Salisbury Times & South Wilts Gazette, Friday January 27th 1939
THE BATTLE OF WOODGREEN
VILLAGE PREACHER ATTACKS FENCE WITH HAMMER
A RIGHT OF WAY DISPUTE
Woodgreen, a quiet hamlet on the fringe of the New Forest, is in the news. The events of this week have shown that the villagers still boast the old spirit of rugged independence, a realisation of their rights wrested in the past from the landed interests and from the Crown itself.
The present contention concerns a little used lane. Some villagers say it is a carriageway, and must be maintained as such. Others, two frontagers in particular, say it is but a 4ft right of way. Matters came to a head on Saturday afternoon when, in the presence of an interested, but not entirely sympathetic crowd, Mr. George Brewer (Methodist Sunday School Superintendent, local preacher and former Parish Councillor), wielding a sledge-hammer, laid low 20 yards of fencing round two cottages, “Merrie Gardens”.
To complete this outspoken expression, this upholding the rights of the villagers, Mr.
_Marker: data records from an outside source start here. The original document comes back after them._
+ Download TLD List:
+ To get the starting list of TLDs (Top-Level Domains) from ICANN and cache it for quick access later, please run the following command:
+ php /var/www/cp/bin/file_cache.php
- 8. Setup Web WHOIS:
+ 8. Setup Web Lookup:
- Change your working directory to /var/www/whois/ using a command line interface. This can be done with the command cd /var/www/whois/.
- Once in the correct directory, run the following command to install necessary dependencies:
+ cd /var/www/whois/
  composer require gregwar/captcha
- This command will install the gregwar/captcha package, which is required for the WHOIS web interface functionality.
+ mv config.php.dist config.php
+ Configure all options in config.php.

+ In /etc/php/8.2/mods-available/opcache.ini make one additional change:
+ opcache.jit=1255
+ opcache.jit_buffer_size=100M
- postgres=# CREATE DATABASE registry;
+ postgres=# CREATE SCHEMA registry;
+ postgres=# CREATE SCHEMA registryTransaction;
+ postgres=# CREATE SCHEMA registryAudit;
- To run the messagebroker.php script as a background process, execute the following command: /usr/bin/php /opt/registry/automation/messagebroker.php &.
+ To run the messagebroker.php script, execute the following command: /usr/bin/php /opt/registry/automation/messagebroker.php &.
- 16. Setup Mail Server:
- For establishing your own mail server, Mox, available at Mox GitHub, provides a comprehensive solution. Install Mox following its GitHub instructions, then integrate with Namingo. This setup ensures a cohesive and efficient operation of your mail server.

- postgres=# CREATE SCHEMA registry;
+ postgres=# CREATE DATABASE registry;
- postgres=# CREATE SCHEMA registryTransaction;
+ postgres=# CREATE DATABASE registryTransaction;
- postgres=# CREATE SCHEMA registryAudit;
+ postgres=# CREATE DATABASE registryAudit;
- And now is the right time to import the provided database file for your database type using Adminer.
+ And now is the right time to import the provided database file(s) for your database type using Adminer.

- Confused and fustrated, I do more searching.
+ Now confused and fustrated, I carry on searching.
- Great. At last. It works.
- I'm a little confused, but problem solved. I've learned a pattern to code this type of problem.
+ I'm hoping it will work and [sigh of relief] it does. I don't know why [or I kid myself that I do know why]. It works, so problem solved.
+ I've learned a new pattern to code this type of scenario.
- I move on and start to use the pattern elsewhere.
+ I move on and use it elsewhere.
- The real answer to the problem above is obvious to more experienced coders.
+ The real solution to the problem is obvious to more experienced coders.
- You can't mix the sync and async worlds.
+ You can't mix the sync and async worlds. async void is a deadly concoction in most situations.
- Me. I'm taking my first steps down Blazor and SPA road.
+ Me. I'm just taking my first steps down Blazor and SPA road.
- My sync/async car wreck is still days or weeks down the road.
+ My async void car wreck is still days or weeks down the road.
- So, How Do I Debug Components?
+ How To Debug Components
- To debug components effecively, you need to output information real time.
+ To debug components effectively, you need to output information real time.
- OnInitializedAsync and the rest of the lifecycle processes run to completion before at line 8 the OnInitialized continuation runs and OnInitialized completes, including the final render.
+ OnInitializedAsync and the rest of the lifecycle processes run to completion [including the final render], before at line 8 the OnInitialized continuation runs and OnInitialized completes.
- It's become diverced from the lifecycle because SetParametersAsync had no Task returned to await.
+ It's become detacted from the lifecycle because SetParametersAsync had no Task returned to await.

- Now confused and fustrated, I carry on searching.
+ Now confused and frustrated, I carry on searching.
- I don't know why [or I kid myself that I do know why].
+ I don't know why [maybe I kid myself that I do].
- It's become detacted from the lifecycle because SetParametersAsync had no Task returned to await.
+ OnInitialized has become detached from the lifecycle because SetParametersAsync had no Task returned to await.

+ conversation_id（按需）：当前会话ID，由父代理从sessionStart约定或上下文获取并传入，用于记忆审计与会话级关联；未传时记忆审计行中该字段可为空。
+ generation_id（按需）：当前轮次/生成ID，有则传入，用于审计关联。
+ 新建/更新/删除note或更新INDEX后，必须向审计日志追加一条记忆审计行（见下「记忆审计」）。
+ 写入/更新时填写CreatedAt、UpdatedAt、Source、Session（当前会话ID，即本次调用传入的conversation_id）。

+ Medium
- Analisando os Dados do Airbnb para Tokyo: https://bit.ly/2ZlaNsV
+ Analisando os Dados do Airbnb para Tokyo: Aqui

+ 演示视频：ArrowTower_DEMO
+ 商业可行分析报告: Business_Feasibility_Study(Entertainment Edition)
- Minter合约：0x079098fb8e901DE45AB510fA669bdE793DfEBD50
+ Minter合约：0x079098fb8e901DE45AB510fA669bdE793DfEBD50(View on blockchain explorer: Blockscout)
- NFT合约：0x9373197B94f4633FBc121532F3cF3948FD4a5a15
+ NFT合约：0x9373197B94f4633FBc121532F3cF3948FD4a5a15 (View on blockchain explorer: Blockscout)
A.E. Gould, grocer and leader of a minority in the Parish Council, drove his car through the flowerbeds exposed by his friend’s handiwork. A lock-up garage belonging to Mr. Lancelot Spence, and one of the frontagers also obstructed the ‘road’. “Why not try and remove that?” shouted someone in the crowd. The suggestion was not acted upon. “So you’re yeller” jeered the crowd as they nonchalantly went away. Meanwhile, two policemen looked on, imperturbable notebooks in hand. They did not interfere and were merely there to see there was no ‘breach of the peace’.
PULLED DOWN THREE TIMES
The lane, or rad, or right of way leads from the Common down to the main road through the village a little below the Methodist Church. The two frontagers concerned are Mr Spence & Miss Doris Garle who bought the adjoining cottage from him and has lived there for nearly three years. Briefly, their claim is that the thoroughfare is but a 4ft pathway, and to that extent, they have left it free. On the other hand, their opponents claim that it is a carriageway and must be maintained as such. In 1937, and again last year, they removed fencing and a rock garden belonging to Miss Garle. Since then, Miss Garle has replaced the fence at a point indicated by the Council, but this still encroaches on the road, if it be such. Providing the Hants Quarter Sessions give their consent, the ‘road’ will shortly be closed and a diversion made by Mr Spence through his own property, used instead. The Woodgreen Parish Council have intimated that they will accept this, but the opposition hold that the old road must stay open until the new one is offically accepted.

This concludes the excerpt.